9/10
In a World of S**T, they are not Afraid....
3 January 2006
Warning: Spoilers
Kubrick's films are generally more accessible and mainstream than he is often given credit for. As gritty and unflinching as his take on the Vietnam War is, this is for my money his most mainstream work. Kubrick gives us a "grunts-eye-view" of military training and combat in a war that was particularly unpopular and well documented. This was the first war to be fully televised on TV, and Kubrick pokes fun at the soldier's awareness of this, and of the dubious nature of the propaganda put out by the military's own front-line reporting. Here we get a world-wind tour speckled with dark humor (but never too much politics, a similar stance that benefited the recent "Jarhead," which owes a world of debt to this film), excellent use of pop music (who thought Kubrick could go all Scorcese on us), and brutal sequences of hard-edged violence.

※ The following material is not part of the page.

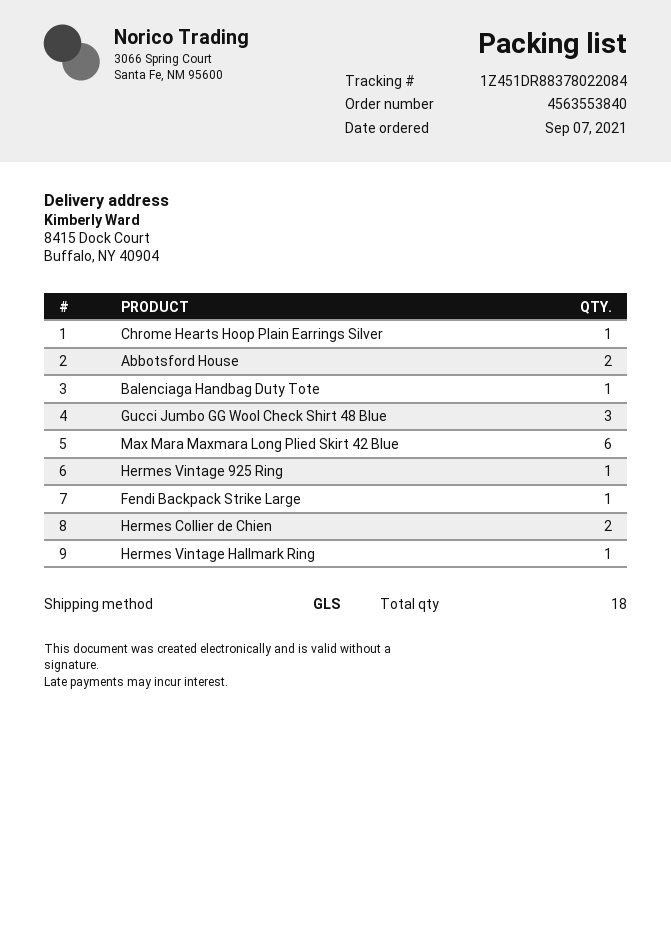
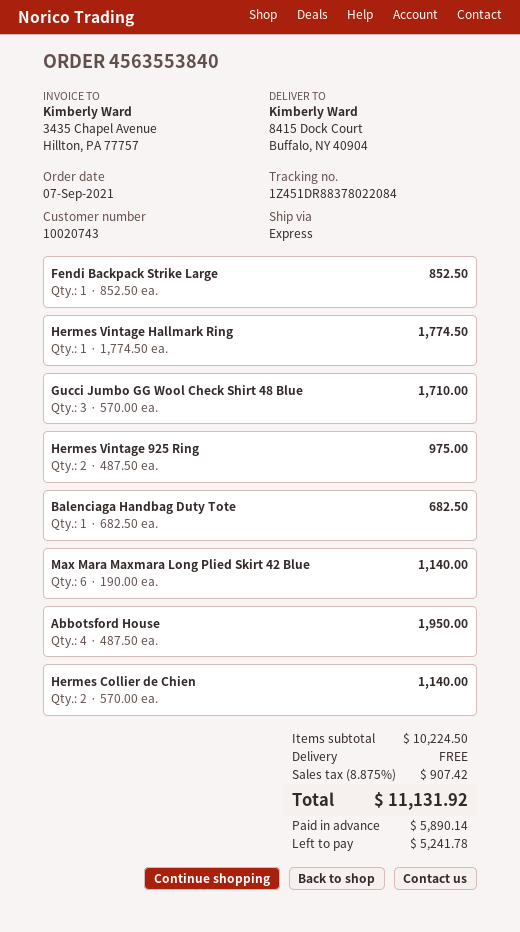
shipping method: GLS -> express
Chrome Hearts Hoop Plain Earrings Silver: 1 -> none
Abbotsford House: 2 -> 4
Hermes Vintage 925 Ring: 1 -> 2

My one complaint is that Matthew Modine is extremely underwhelming in the lead role, but the rest of the ensemble is top notch. Lee Ermey is perfect as the sadistic but oddly sympathetic drill instructor who turns maggots into killing machines in boot camp, and Arliss Howard is especially good as the underwritten "Cowboy." Kubrick, always the master of his art, leaves us with some lasting images, most notably D'Onofrio's stare-down before blowing his brains out, which is mirrored later on by a young female Vietnamese sniper begging to be put out of her misery after being fatally wounded. Kubrick also closes the film with something he doesn't often do, a wink to the audience, as our grunts, now combat weary and barely alive, march to the theme of the "Mickey Mouse Club" showing that indoctrination started long before they were dehumanized in boot camp and rebuilt as "The Core." Semper Fi, indeed.